Diyabet, tüm dünyada görülme sıklığı giderek artan bir hastalıktır. Fast food dediğimiz hazır yiyeceklerin, işlenmiş besin unsurlarının ve besinlerin içine konan esirgeyici içeren yiyeceklerin tüketiminin artmasına paralel olarak tüm dünyada tip II diyabet oranı da artmaktadır. Vakit içinde bu hastalarda önemli bir boyutta kalp ve damar hastalıkları gelişecektir. Bu kalp ve beyne giden damarlarda olabildiği üzere daha küçük ölçekli damarlarda da olabilir. Bu nedenle bu bireylerde yeniden vakit içinde böbrek hasarına bağlı böbrek yetmezlikleri, hudut hasarına bağlı nöropatiler, el ve ayaklarda duyma kusurları ve göz hasarına görme bozuklukları görülmeye başlayacaktır.
Bu hastaların bir kısmı da doktorların dışarıdan verdikleri insüline bağlı olarak kilo alan hastalardır. İnsülin anabolik bir hormondur. Zati kendilerinde var olan hormon dışında dışarıdan verilen insülinler bu hastaların kilo almalarına neden olmaktadır. Bu çok kilolara bağlı olarak da komplikasyon oranları artacak yahut uyku apnesi, teneffüs sorunları üzere ek komplikasyonlar olacaktır.

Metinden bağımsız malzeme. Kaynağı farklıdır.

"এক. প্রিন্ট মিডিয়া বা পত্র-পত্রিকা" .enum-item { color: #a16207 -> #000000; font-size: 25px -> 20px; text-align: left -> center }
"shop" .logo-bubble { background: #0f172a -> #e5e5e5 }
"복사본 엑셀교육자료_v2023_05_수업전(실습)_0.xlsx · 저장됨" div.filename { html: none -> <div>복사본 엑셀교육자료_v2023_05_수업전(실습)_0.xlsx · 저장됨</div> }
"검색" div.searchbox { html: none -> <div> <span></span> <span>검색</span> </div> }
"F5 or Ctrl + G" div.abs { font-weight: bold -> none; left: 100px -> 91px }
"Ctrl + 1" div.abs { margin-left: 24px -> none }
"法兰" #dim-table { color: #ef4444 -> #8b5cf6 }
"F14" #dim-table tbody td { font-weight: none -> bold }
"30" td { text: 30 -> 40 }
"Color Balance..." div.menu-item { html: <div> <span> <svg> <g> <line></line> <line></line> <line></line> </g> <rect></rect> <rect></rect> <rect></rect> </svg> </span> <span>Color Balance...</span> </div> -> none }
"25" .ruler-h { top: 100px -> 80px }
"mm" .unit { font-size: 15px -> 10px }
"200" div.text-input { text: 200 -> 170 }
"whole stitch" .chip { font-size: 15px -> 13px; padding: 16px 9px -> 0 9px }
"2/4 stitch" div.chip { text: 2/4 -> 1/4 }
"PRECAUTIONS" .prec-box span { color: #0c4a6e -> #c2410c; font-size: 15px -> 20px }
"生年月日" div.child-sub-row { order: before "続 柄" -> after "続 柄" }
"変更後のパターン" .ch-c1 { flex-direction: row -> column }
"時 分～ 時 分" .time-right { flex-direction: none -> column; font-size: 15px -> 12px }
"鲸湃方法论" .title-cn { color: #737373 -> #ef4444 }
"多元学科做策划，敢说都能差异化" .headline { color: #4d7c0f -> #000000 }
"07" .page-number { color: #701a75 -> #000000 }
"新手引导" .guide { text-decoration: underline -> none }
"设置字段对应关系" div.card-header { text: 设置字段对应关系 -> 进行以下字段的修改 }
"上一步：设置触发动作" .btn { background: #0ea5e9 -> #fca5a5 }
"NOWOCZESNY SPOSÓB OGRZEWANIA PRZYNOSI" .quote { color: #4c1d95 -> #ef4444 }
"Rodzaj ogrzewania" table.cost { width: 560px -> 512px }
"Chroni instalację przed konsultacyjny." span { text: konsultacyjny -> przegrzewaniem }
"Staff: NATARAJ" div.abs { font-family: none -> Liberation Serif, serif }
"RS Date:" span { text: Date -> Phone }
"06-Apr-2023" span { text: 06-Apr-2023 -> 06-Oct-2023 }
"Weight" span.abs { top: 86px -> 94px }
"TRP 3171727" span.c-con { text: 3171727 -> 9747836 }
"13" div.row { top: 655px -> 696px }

Birtakım kanser tiplerinin de diyabetli ve çok kilolu hastalarda sık görüldüğünü de unutmamak gerekir
4. Bu ameliyatlar için nasıl bir hazırlık yapılıyor?
Öncelikle hastaların ayrıntılı genel bir check-up’ı yapılıyor. Diyabet yahut öbür yandaş hastalıklar nedeniyle bedende oluşan hasarlar tespit edilmeye çalışılıyor. Kalp ve damar sistemi, böbrekler, gözler ve hudut sistemi inceleniyor. Böylelikle ameliyatın riskleri ve organ hasarlarına ne kadar tesirli olabileceği hesaplanıyor. Daha sonra pankreasın insülin depolarının durumu ve insülin aktivitesi ile insülin direnç oranları inceleniyor. Bu inceleme müddetinde şekerleri denetim altına alınmaya ve varsa başka bozuklukları ameliyata uygun hale getirilmeye çalışılıyor. Bu hazırlıkların hepsi 2-3 gün içinde bitiriliyor.
6. Ameliyat sonrasında hayat nasıl oluyor?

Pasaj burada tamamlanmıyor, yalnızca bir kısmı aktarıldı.